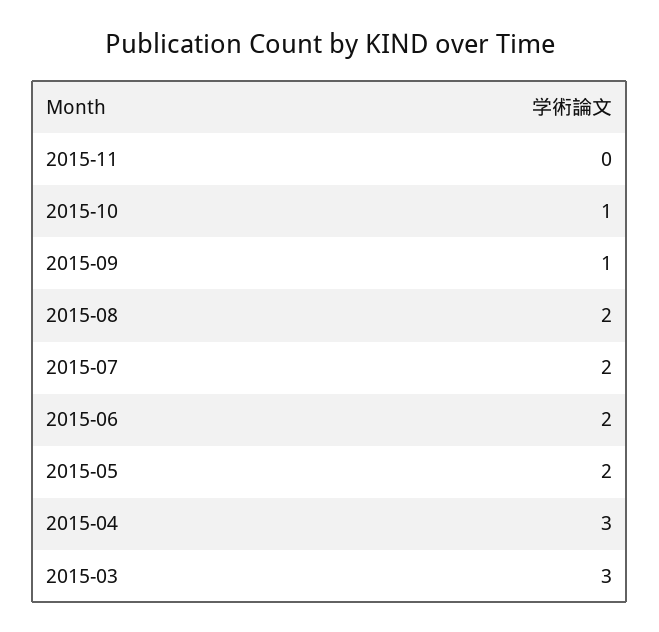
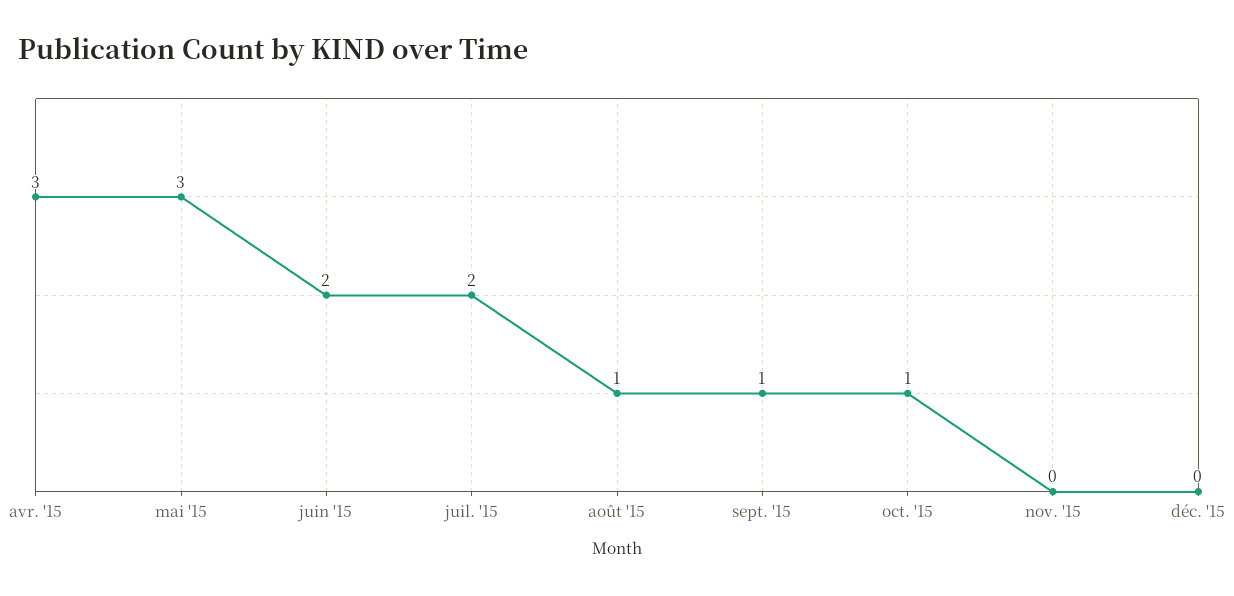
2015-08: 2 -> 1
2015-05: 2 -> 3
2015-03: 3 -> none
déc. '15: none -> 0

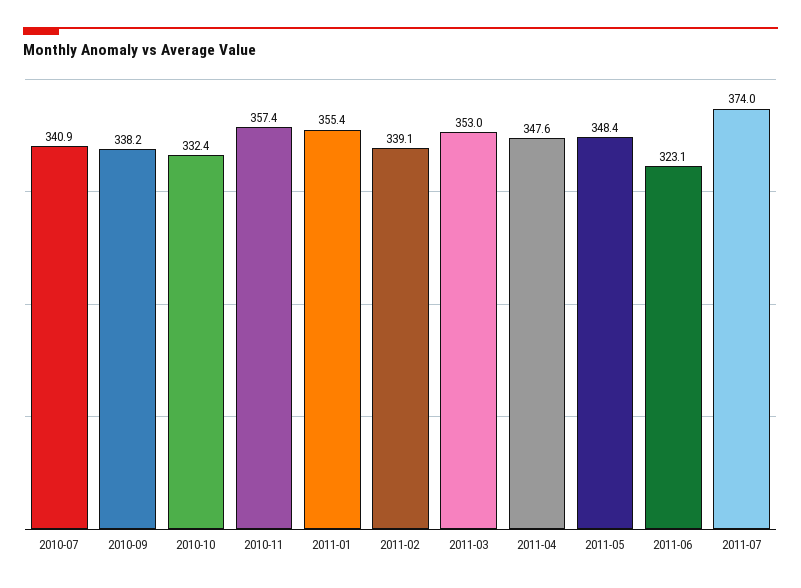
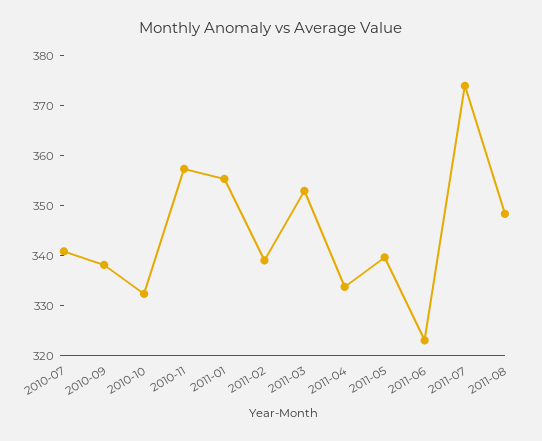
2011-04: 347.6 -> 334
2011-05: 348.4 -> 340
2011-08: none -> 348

* * *

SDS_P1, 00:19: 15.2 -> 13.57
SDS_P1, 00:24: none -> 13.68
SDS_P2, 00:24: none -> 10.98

* * *

Going by the data above, the answer is exactly the lines from the one holding "2015-08: 2 -> 1" to the one holding "2011-08: none -> 348", both kept, with the pictures left out.

Solution to the problem:
2015-08: 2 -> 1
2015-05: 2 -> 3
2015-03: 3 -> none
déc. '15: none -> 0

2011-04: 347.6 -> 334
2011-05: 348.4 -> 340
2011-08: none -> 348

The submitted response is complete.